The denial of entry to Justice D Hariparanthaman by the Tamil Nadu Cricket Association has opened up yet another row over the dress codes of clubs, and caused everyone to ask whether this is a 'colonial hang-up'.

Even as Tamil Nadu Chief Minister Jayalalithaa threatens to take legal action against the club for insulting the 'traditional dress' of the state, a discussion has been triggered in India as well as abroad over the sartorial guidelines of clubs.

The TNCA does not ban just dhotis. It bans T-shirts, kurtas, salwar trousers, and sandals for men.



There have been numerous instances in the past, where a colonial era club has been embroiled in a controversy over attire.

A few years ago, there were demonstrations at the Calcutta Club after the artist Shuvaprasanna was asked to leave for not conforming to the dress code - he had arrived to attend an event in kurta-pyjama. Earlier, M F Husain had been turned away for the same reason. Gopalkrishna Gandhi, the grandson of Mahatma Gandhi and Rajaji, had declined an invitation because of the dress code.

The refusal of entry to L K Advani at the Delhi Gymkhana Club prompted a row in Parliament.

In 2002, Professor G Mohan Gopal, the head of Bangalore's National Law School resigned his membership to the Bangalore Club in disgust, after being denied entry when he arrived in a dhoti for the Republic Day celebrations.

I have personally come across situations which would be howlers in any other country. I was scheduled to interview an author at the Madras Club. I saw him arrive from his room, and then disappear for a few minutes, after a conversation with the manager. Apparently, he could not pass through the dining hall in his informal attire, though he would be free to wear his T-shirt in the verandah, where I was waiting for him. A friend once told me how a journalist was asked to wear a tie at a Press Club. After asking whether that was their only stipulation, he went to the restroom, and emerged wearing nothing but his underwear and tie.

In every such case, the members of the club - or at least, the majority of members - have defended the dress code.

Rather than argue with the codes of these clubs, we should perhaps think about the relevance and importance of such clubs.

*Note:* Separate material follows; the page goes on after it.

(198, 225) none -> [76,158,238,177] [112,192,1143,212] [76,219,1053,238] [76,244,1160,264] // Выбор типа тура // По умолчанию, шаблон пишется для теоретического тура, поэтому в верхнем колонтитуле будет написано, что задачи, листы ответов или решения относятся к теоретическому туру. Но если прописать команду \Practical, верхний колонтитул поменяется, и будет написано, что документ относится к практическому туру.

Most were founded to allow the white sahibs to bond with each other - and occasionally, with their sycophants in the civil service. Some were established in protest against the racism which restricted Indians from holding memberships. However, all of them aspired to be British, evidenced by their dress code.

Even now, most people I know sneer at clubs which were always open to Indian members.

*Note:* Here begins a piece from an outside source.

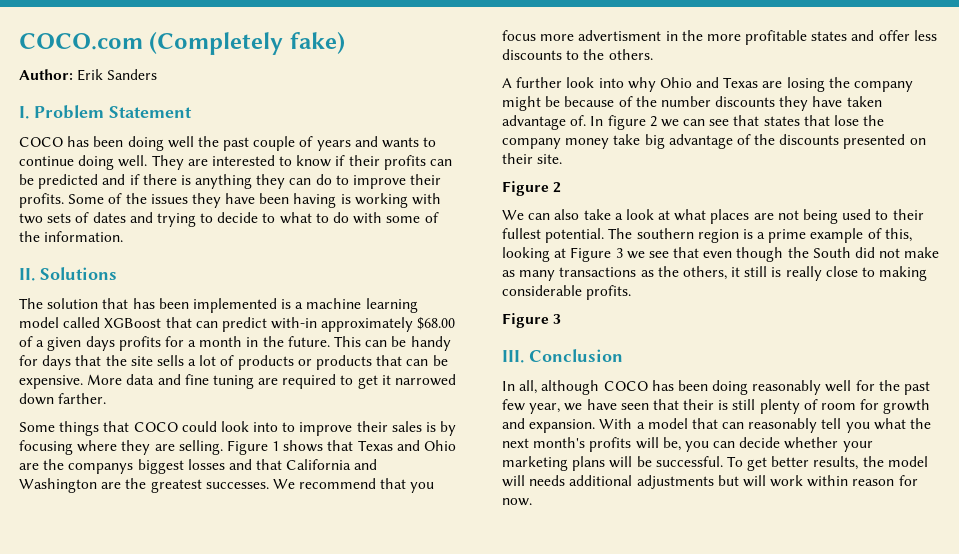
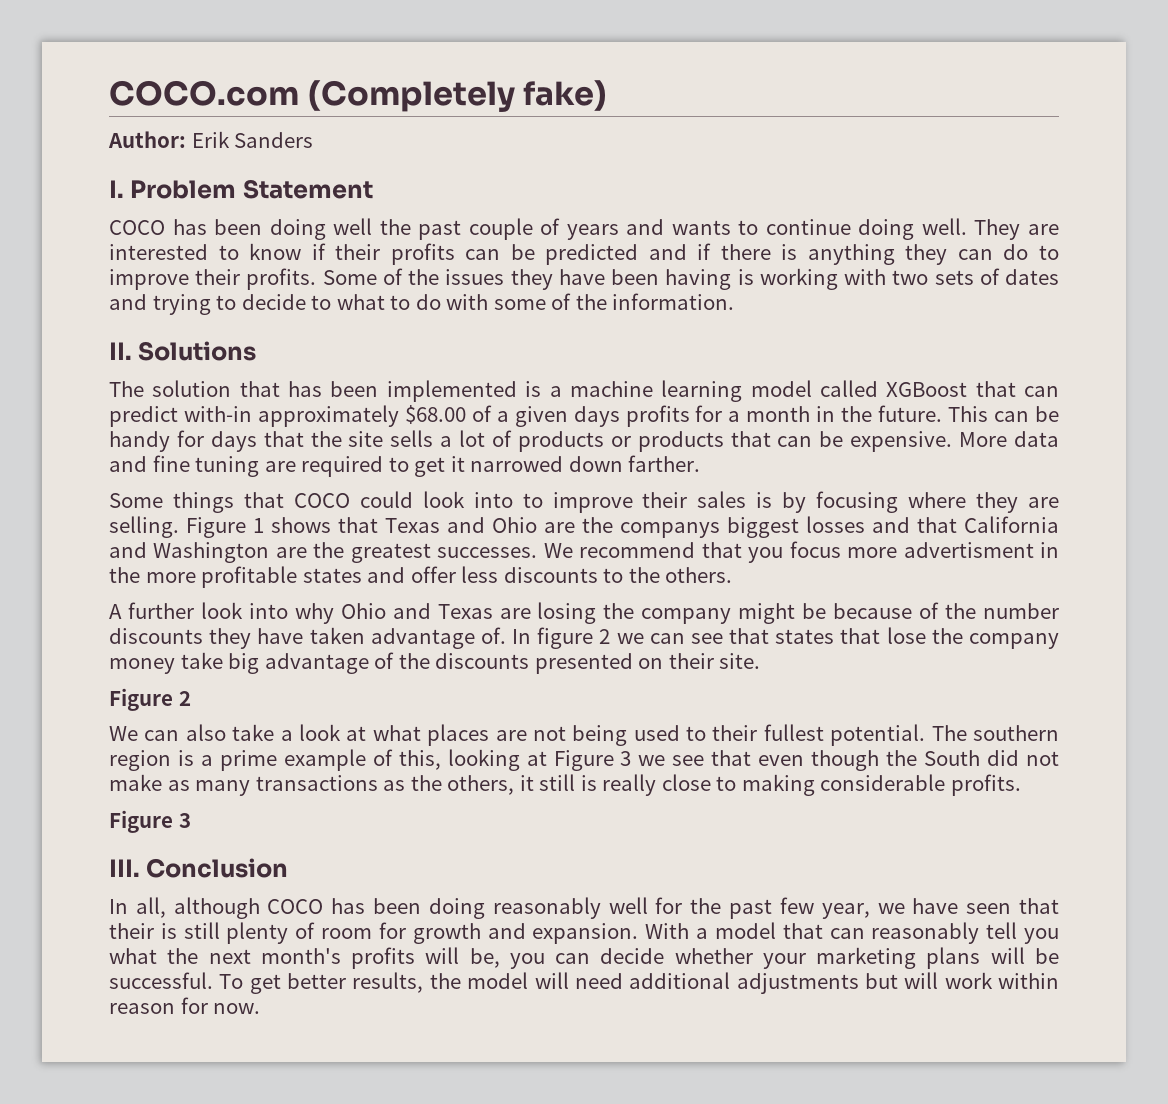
[529,475,566,486] needs -> [574,973,623,989] need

I find the pride people take in their membership to these clubs amusing.

Yes, they do have rather good facilities - the libraries are well-stocked, the gym equipment is in decent working condition (since it is mostly used by geriatrics), and the swimming pools are clean.

But these (perhaps excluding the library) are facilities one could find anywhere - including in the recently-built apartment complex where I own a flat.

So, what exactly is the source of the members' pride? Does it stem from the fact that their ancestors merited the approval of the British? Does it stem from the fact that they married men whose ancestors merited the approval of the British - for most of these clubs do not allow women to join on their own account?

Recently, I was talking to some people at a book event that was hosted in one such club. I was asked whether I thought the 'club culture' would last. I wondered what this 'club culture' really meant. Was it an obsession with rules? Was it the idea of exclusivity?

I answered honestly - most people in my generation don't see the point of the clubs, at least in my circle. We would rather go places where we are welcomed on our own merit. We would rather not be told how to dress.

I resent the idea of a dress code universally.

I don't see why temples stipulate that I must wear a saree or a salwar kameez 'with dupatta', or why men are required to wear 'full pants' or dhotis, as if we were convent-school teenagers who had to be kept from checking each other out. You know, "I see your muscled calf and raise you my expansive bust."

I don't see why I should cover my head in a gurdwara or dargah. I refuse to travel to any country that enforces a dress code.

Nightclubs say they insist on formal footwear and trousers for men to 'keep the riffraff out'. But does the fact that a man wears formal shoes and trousers preclude him from harassing anyone?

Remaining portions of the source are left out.